** Opening Given records block **

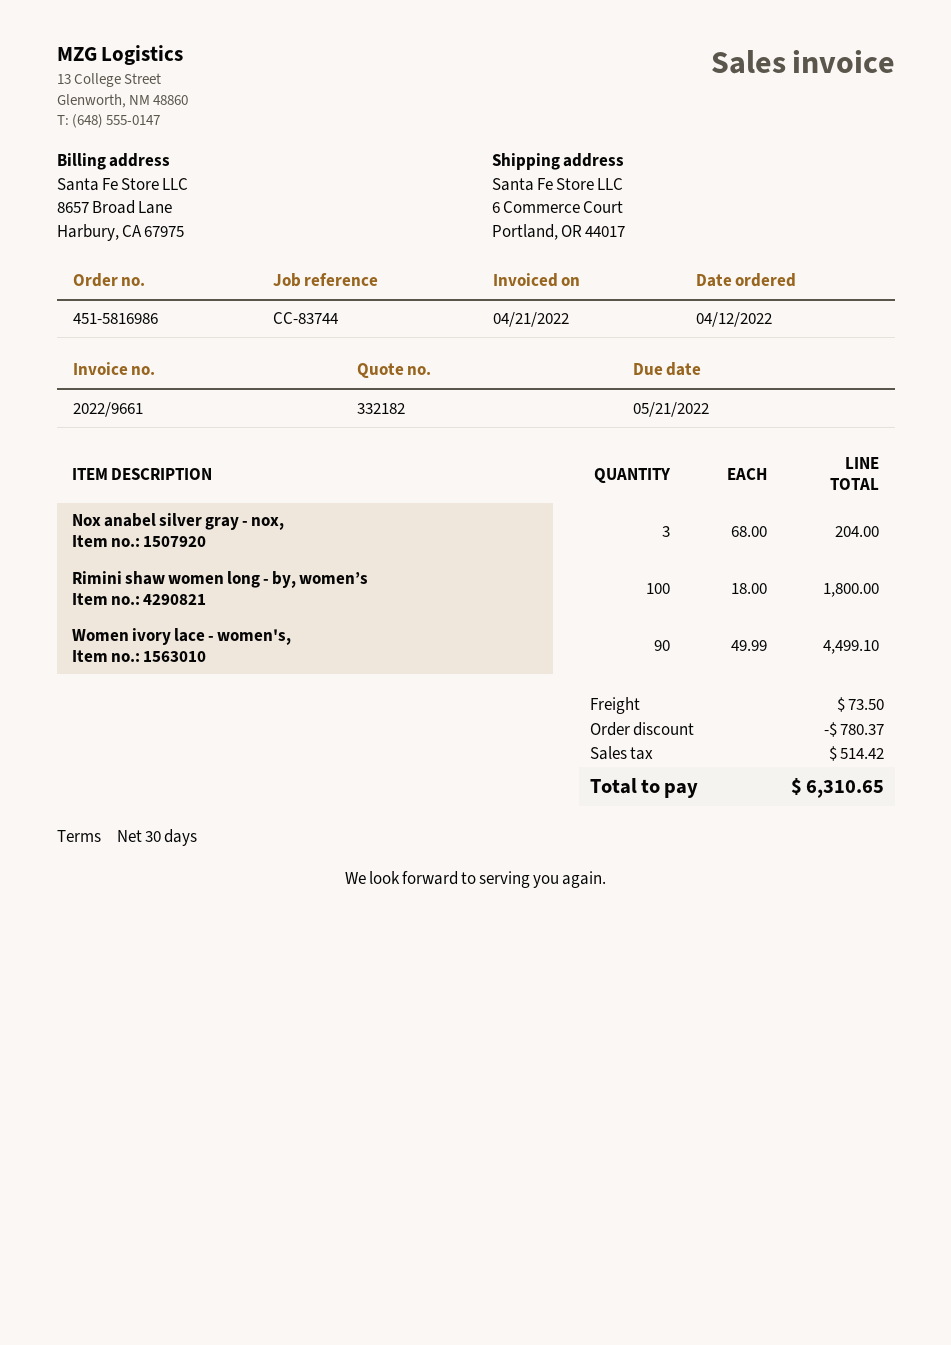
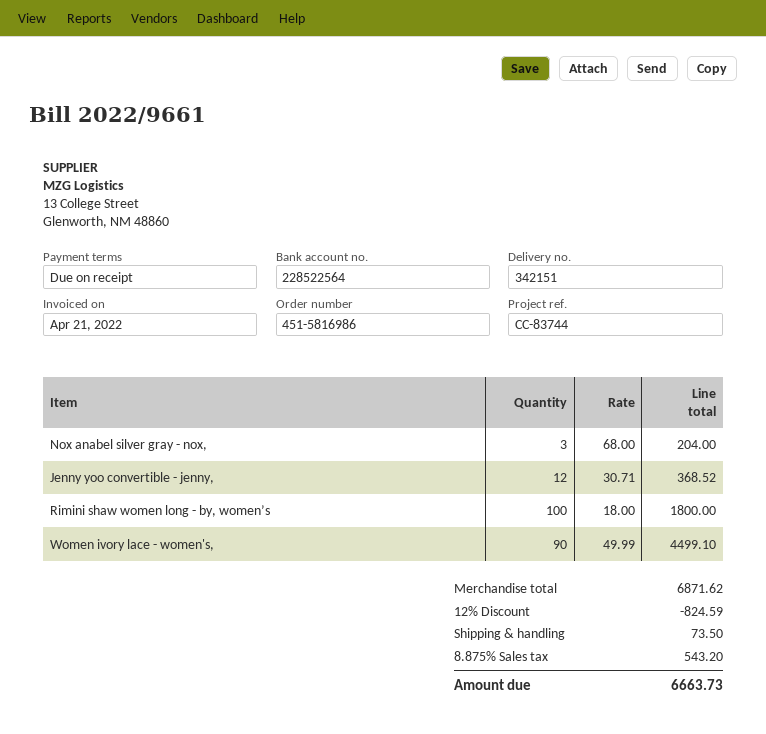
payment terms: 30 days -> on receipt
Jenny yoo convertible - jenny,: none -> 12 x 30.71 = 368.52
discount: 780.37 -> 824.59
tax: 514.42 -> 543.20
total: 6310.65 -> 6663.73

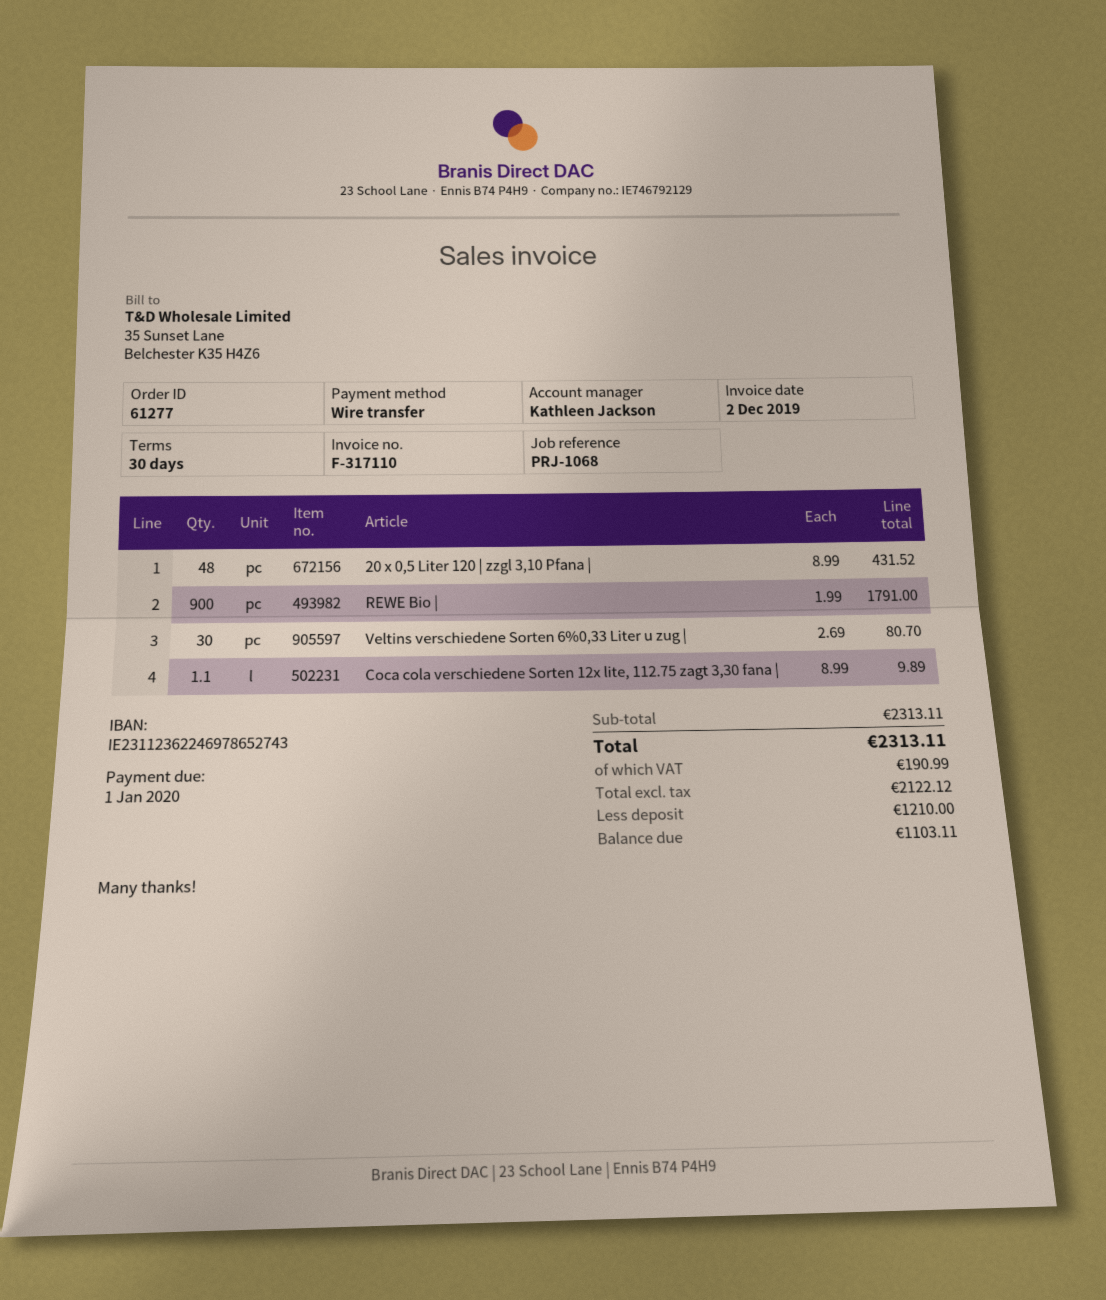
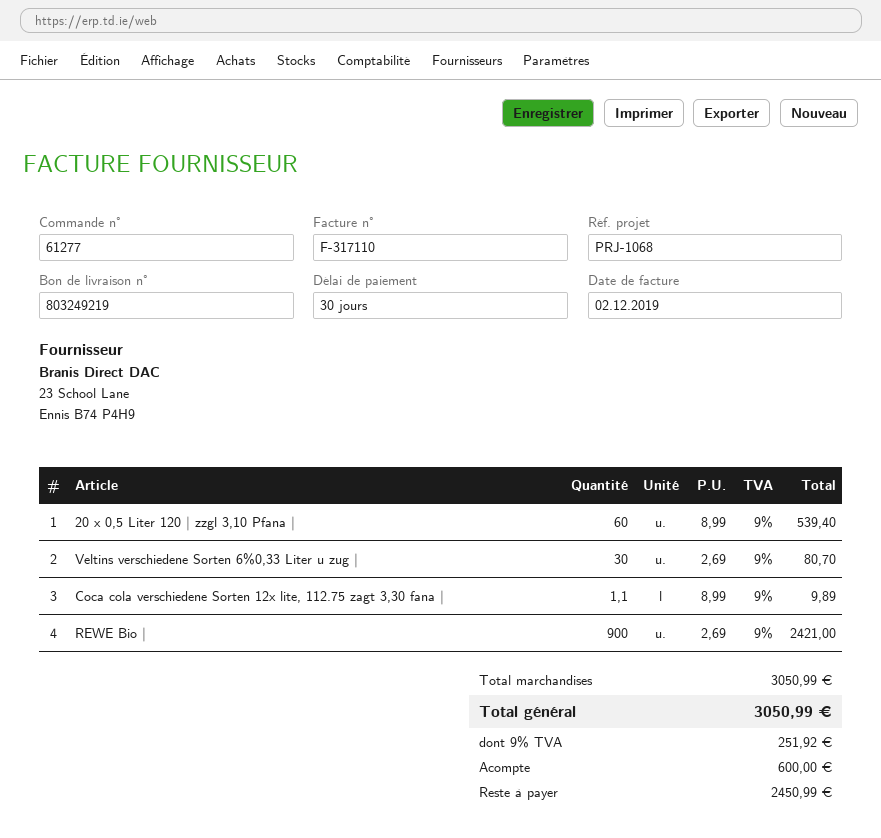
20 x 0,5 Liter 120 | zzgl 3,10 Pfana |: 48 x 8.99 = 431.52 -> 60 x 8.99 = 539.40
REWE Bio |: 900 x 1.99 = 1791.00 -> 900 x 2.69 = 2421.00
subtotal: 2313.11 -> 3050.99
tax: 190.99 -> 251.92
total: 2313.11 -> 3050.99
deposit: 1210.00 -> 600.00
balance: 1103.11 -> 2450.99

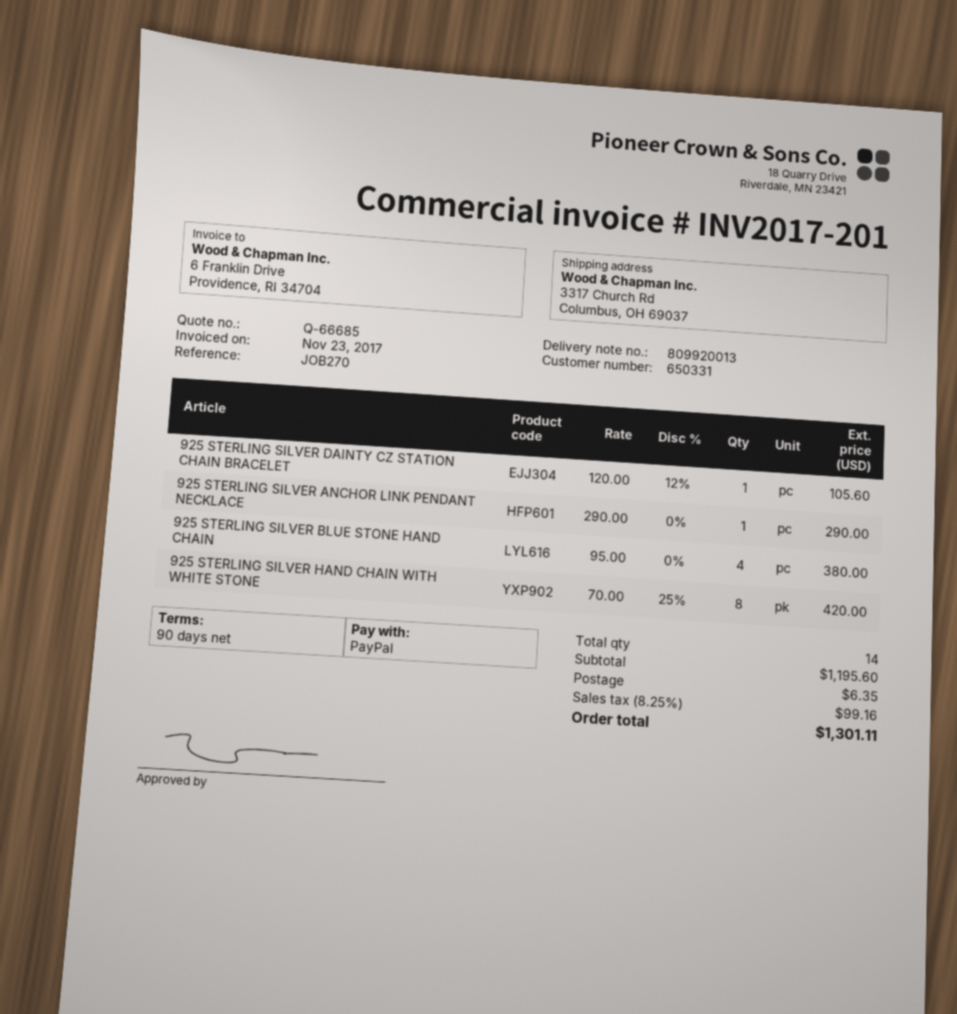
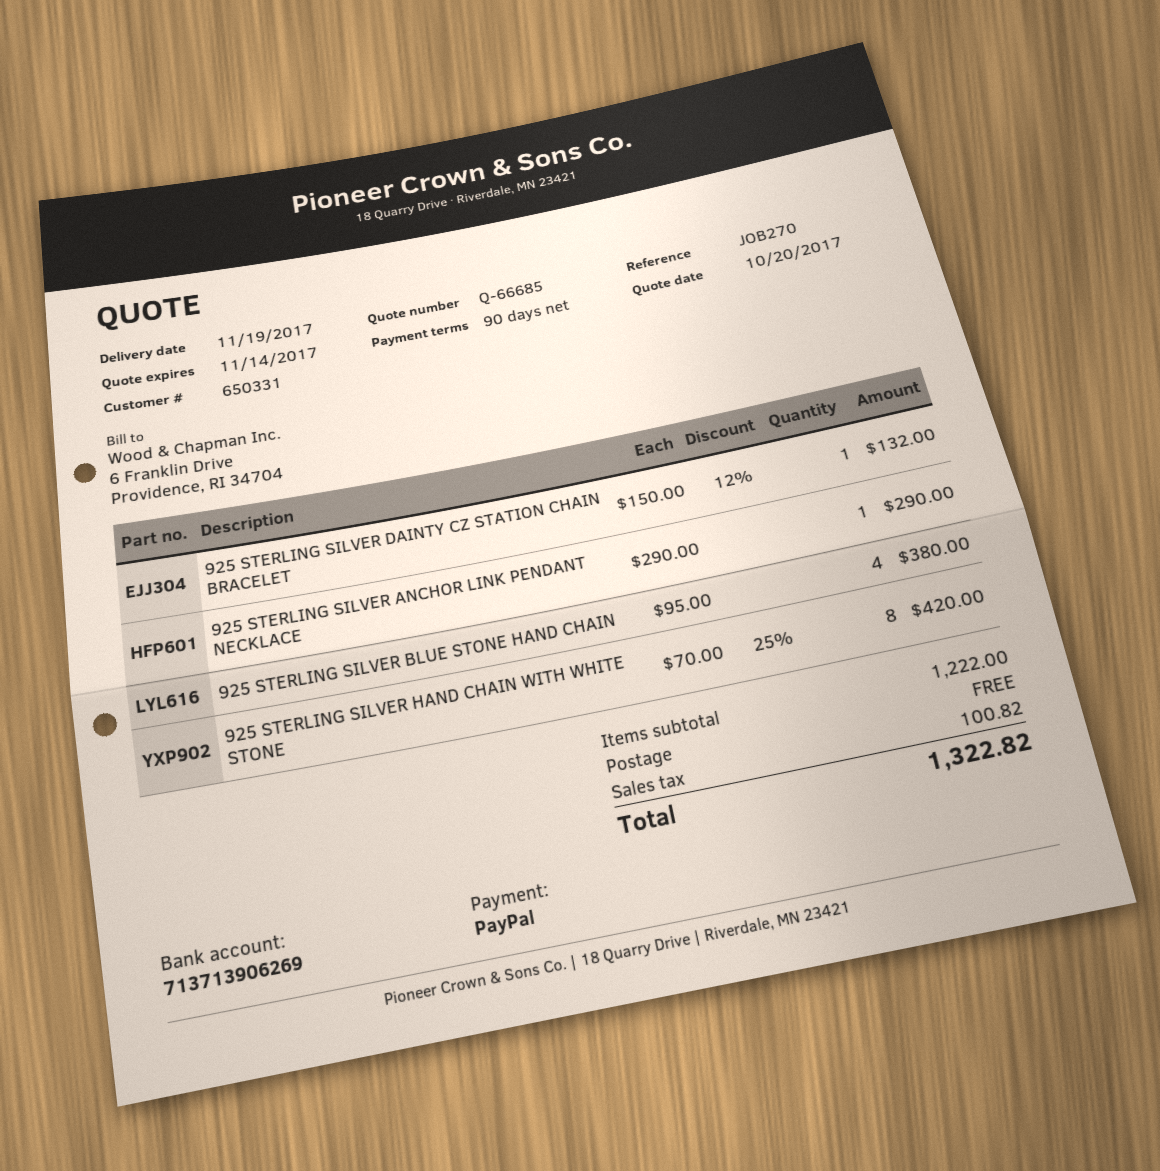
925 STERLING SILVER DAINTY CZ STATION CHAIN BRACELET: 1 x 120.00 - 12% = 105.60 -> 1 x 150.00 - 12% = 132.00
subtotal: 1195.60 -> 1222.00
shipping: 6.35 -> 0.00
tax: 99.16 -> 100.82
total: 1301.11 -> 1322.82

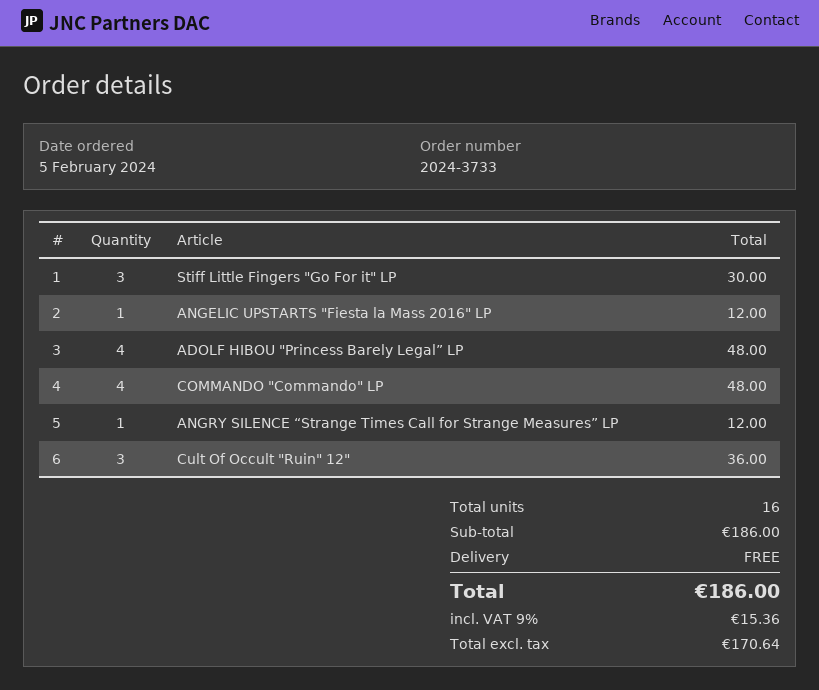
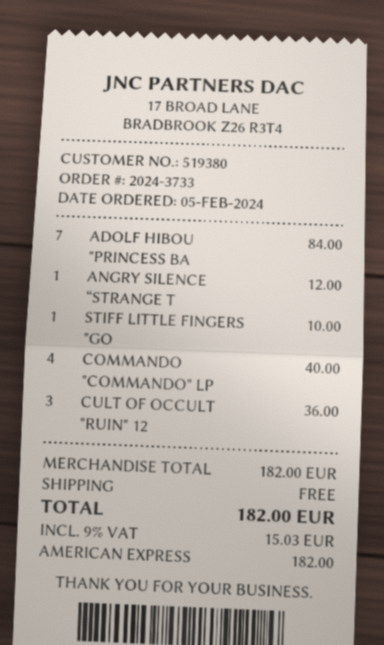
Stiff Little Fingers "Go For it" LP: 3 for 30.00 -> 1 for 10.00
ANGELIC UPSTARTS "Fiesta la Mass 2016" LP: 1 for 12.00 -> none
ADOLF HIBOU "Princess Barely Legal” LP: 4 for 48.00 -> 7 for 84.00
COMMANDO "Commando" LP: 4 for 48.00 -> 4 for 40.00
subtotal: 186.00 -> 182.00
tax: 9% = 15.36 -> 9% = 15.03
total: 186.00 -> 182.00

** Closing Given records block **

Task prompt
Exact copies of the entries above are needed, with every picture removed.

Solution
payment terms: 30 days -> on receipt
Jenny yoo convertible - jenny,: none -> 12 x 30.71 = 368.52
discount: 780.37 -> 824.59
tax: 514.42 -> 543.20
total: 6310.65 -> 6663.73

20 x 0,5 Liter 120 | zzgl 3,10 Pfana |: 48 x 8.99 = 431.52 -> 60 x 8.99 = 539.40
REWE Bio |: 900 x 1.99 = 1791.00 -> 900 x 2.69 = 2421.00
subtotal: 2313.11 -> 3050.99
tax: 190.99 -> 251.92
total: 2313.11 -> 3050.99
deposit: 1210.00 -> 600.00
balance: 1103.11 -> 2450.99

925 STERLING SILVER DAINTY CZ STATION CHAIN BRACELET: 1 x 120.00 - 12% = 105.60 -> 1 x 150.00 - 12% = 132.00
subtotal: 1195.60 -> 1222.00
shipping: 6.35 -> 0.00
tax: 99.16 -> 100.82
total: 1301.11 -> 1322.82

Stiff Little Fingers "Go For it" LP: 3 for 30.00 -> 1 for 10.00
ANGELIC UPSTARTS "Fiesta la Mass 2016" LP: 1 for 12.00 -> none
ADOLF HIBOU "Princess Barely Legal” LP: 4 for 48.00 -> 7 for 84.00
COMMANDO "Commando" LP: 4 for 48.00 -> 4 for 40.00
subtotal: 186.00 -> 182.00
tax: 9% = 15.36 -> 9% = 15.03
total: 186.00 -> 182.00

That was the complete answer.